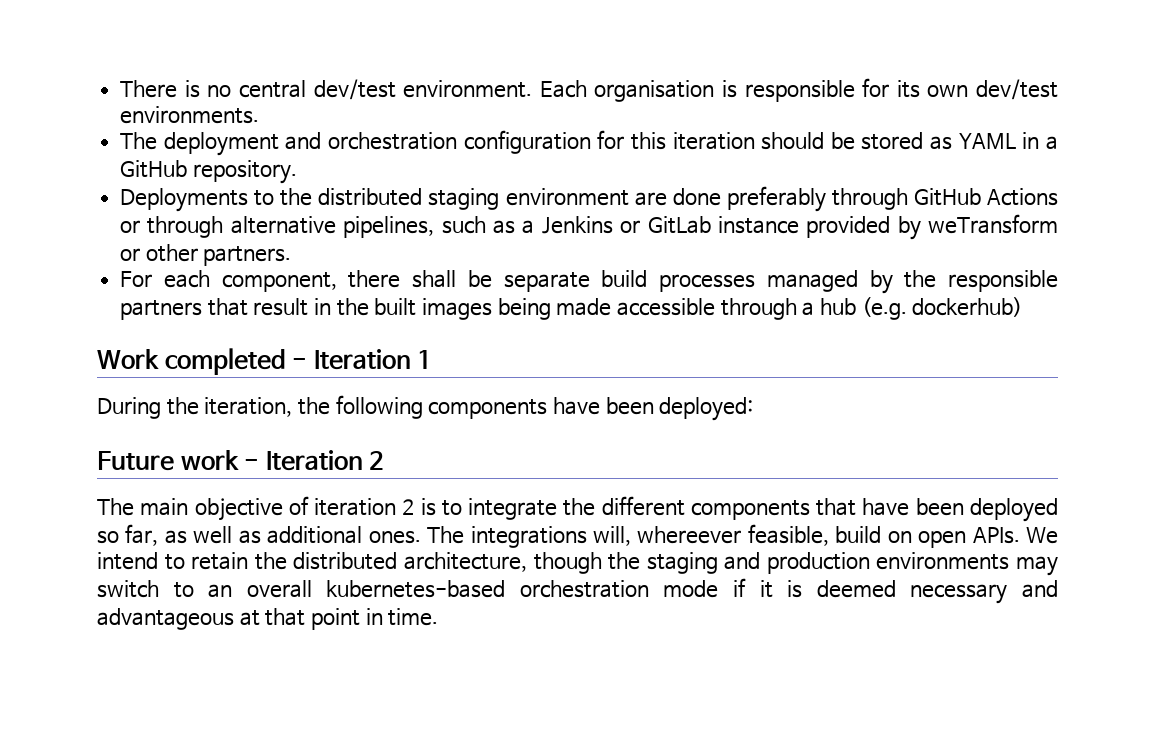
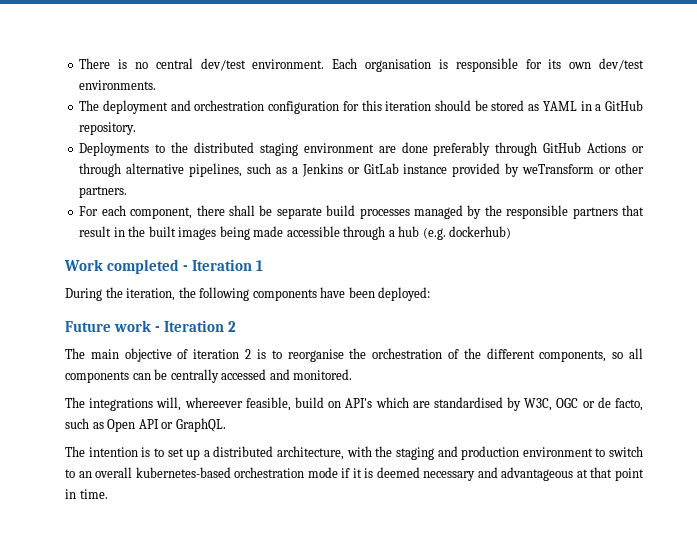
- The main objective of iteration 2 is to integrate the different components that have been deployed so far, as well as additional ones. The integrations will, whereever feasible, build on open APIs. We intend to retain the distributed architecture, though the staging and production environments may switch to an overall kubernetes-based orchestration mode if it is deemed necessary and advantageous at that point in time.
+ The main objective of iteration 2 is to reorganise the orchestration of the different components, so all components can be centrally accessed and monitored.
+ The integrations will, whereever feasible, build on API's which are standardised by W3C, OGC or de facto, such as Open API or GraphQL.
+ The intention is to set up a distributed architecture, with the staging and production environment to switch to an overall kubernetes-based orchestration mode if it is deemed necessary and advantageous at that point in time.

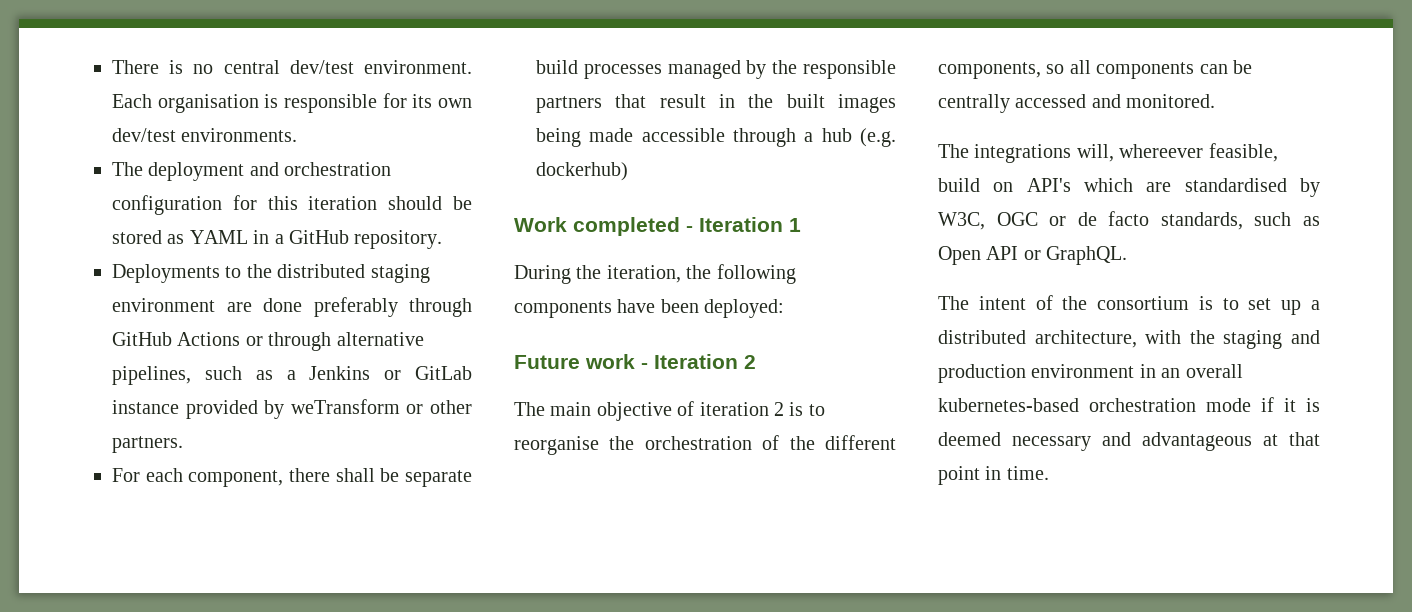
- The integrations will, whereever feasible, build on API's which are standardised by W3C, OGC or de facto, such as Open API or GraphQL.
+ The integrations will, whereever feasible, build on API's which are standardised by W3C, OGC or de facto standards, such as Open API or GraphQL.
- The intention is to set up a distributed architecture, with the staging and production environment to switch to an overall kubernetes-based orchestration mode if it is deemed necessary and advantageous at that point in time.
+ The intent of the consortium is to set up a distributed architecture, with the staging and production environment in an overall kubernetes-based orchestration mode if it is deemed necessary and advantageous at that point in time.

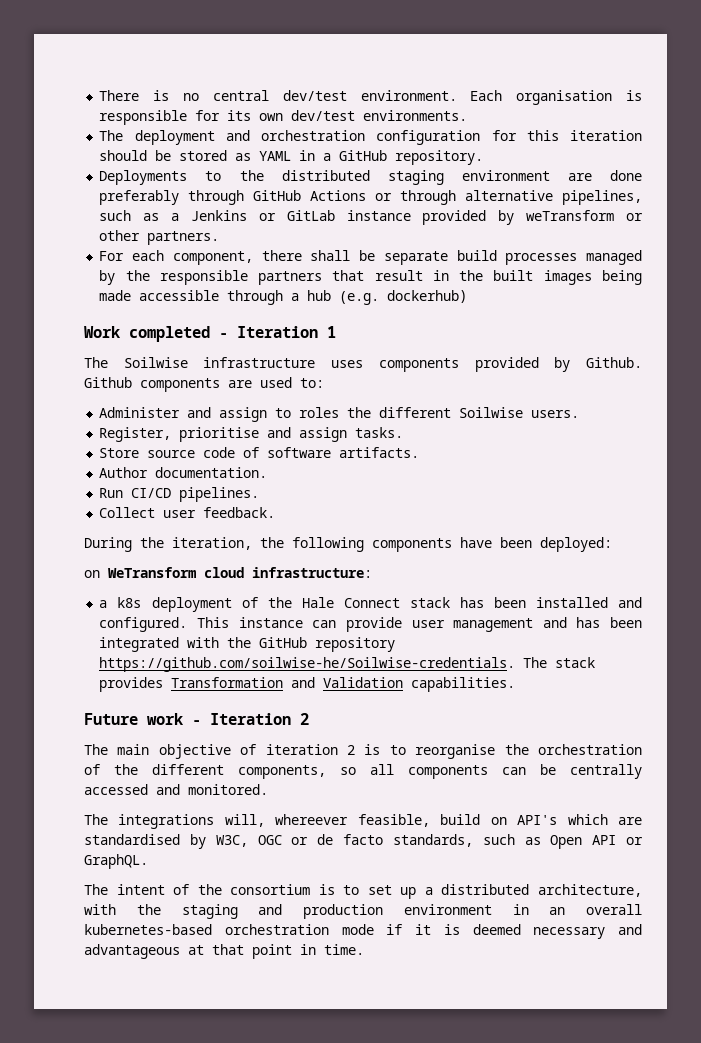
+ The Soilwise infrastructure uses components provided by Github. Github components are used to:
+ Administer and assign to roles the different Soilwise users.
+ Register, prioritise and assign tasks.
+ Store source code of software artifacts.
+ Author documentation.
+ Run CI/CD pipelines.
+ Collect user feedback.
+ on WeTransform cloud infrastructure:
+ a k8s deployment of the Hale Connect stack has been installed and configured. This instance can provide user management and has been integrated with the GitHub repository https://github.com/soilwise-he/Soilwise-credentials. The stack provides Transformation and Validation capabilities.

☆ ☆ ☆ ☆ ☆ ☆ ☆

Check each line of the records for "assign" and copy the ones that contain it.

+ Administer and assign to roles the different Soilwise users.
+ Register, prioritise and assign tasks.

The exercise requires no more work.